MISSING THE FOREST FOR THE TROLLS

MISSING THE FOREST FOR THE TROLLS

Patent trolls are increasingly blamed for the growing costs of patent litigation and seemingly excessive damages awards and patent royalties. There is much to support these allegations. Trolls now account for a majority of all patent assertions, win both larger judgments and larger settlements than do firms that practice patents, and do so despite complaints and some evidence that they assert weak patents. Nonetheless, we think the focus on trolls obscures more complex and fundamental problems with the patent system. There are at least three different troll business models that have varying effects on the patent system.
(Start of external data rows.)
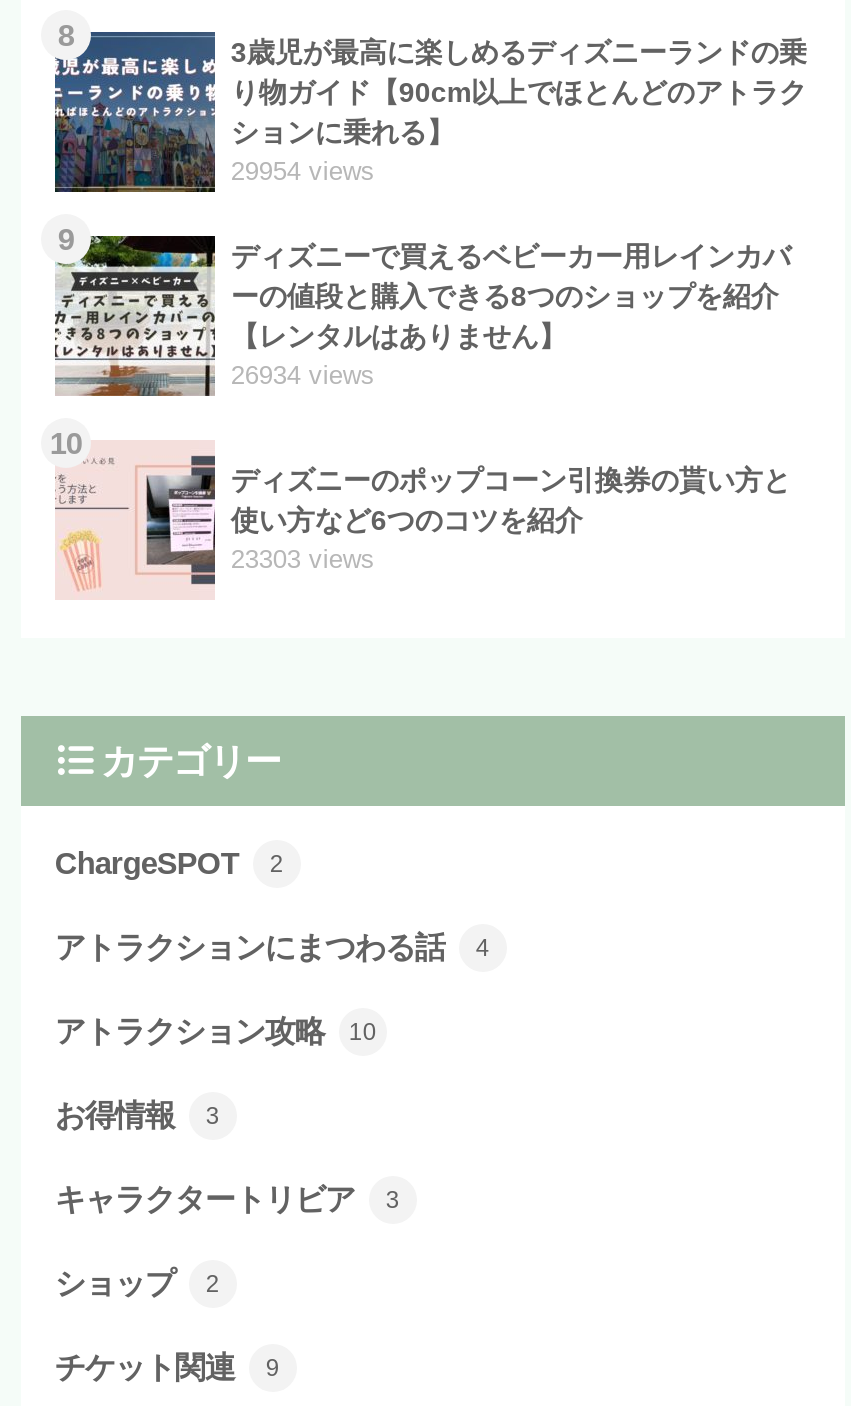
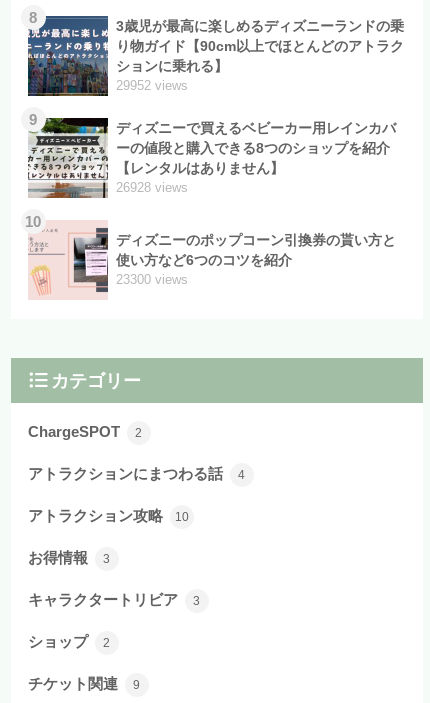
- 29954 views
+ 29952 views

- 26934 views
+ 26928 views

- 23303 views
+ 23300 views
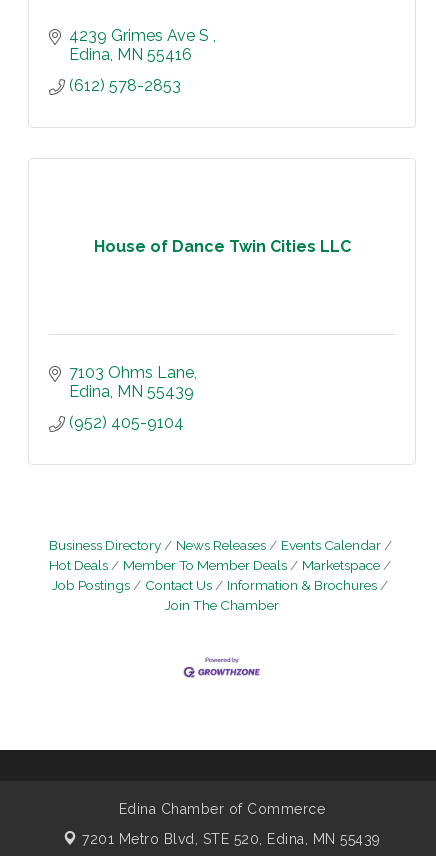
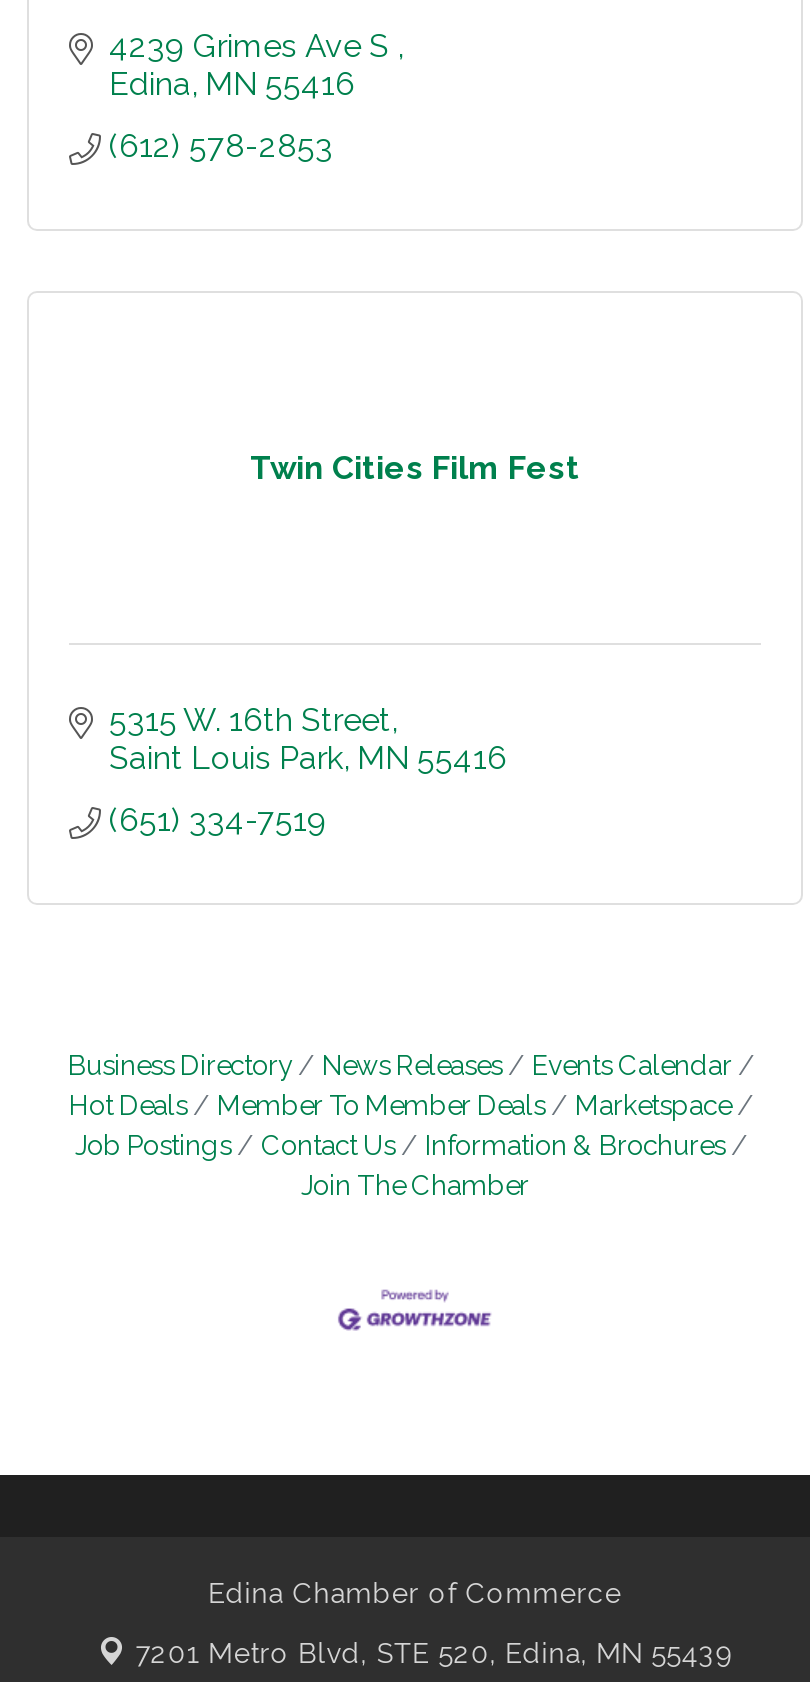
- House of Dance Twin Cities LLC
+ Twin Cities Film Fest

- 7103 Ohms Lane
- Edina MN 55439
+ 5315 W. 16th Street
+ Saint Louis Park MN 55416

- (952) 405-9104
+ (651) 334-7519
Based on our review of the economics of patent assertions, we find that patent assertions by practicing entities can create problems that, while sometimes different from, are at least as costly as those created by trolls. Many of the problems associated with trolls are in fact problems that stem from the disaggregation of complementary patents into multiple hands. Our review takes us beyond labels and the search for “bad actors” and leads us to focus instead on aspects of the patent system that give rise to the problems, and on changes in patent law that will ameliorate them. These changes include updating standards for issuing patents and patent remedies, implementing measures to reduce abusive patent litigation, and heightened legal scrutiny of disaggregation of patent portfolios. We conclude that trolls are a symptom of larger flaws in the patent system and that those who have focused on trolls have, in effect, been missing the forest for the trolls.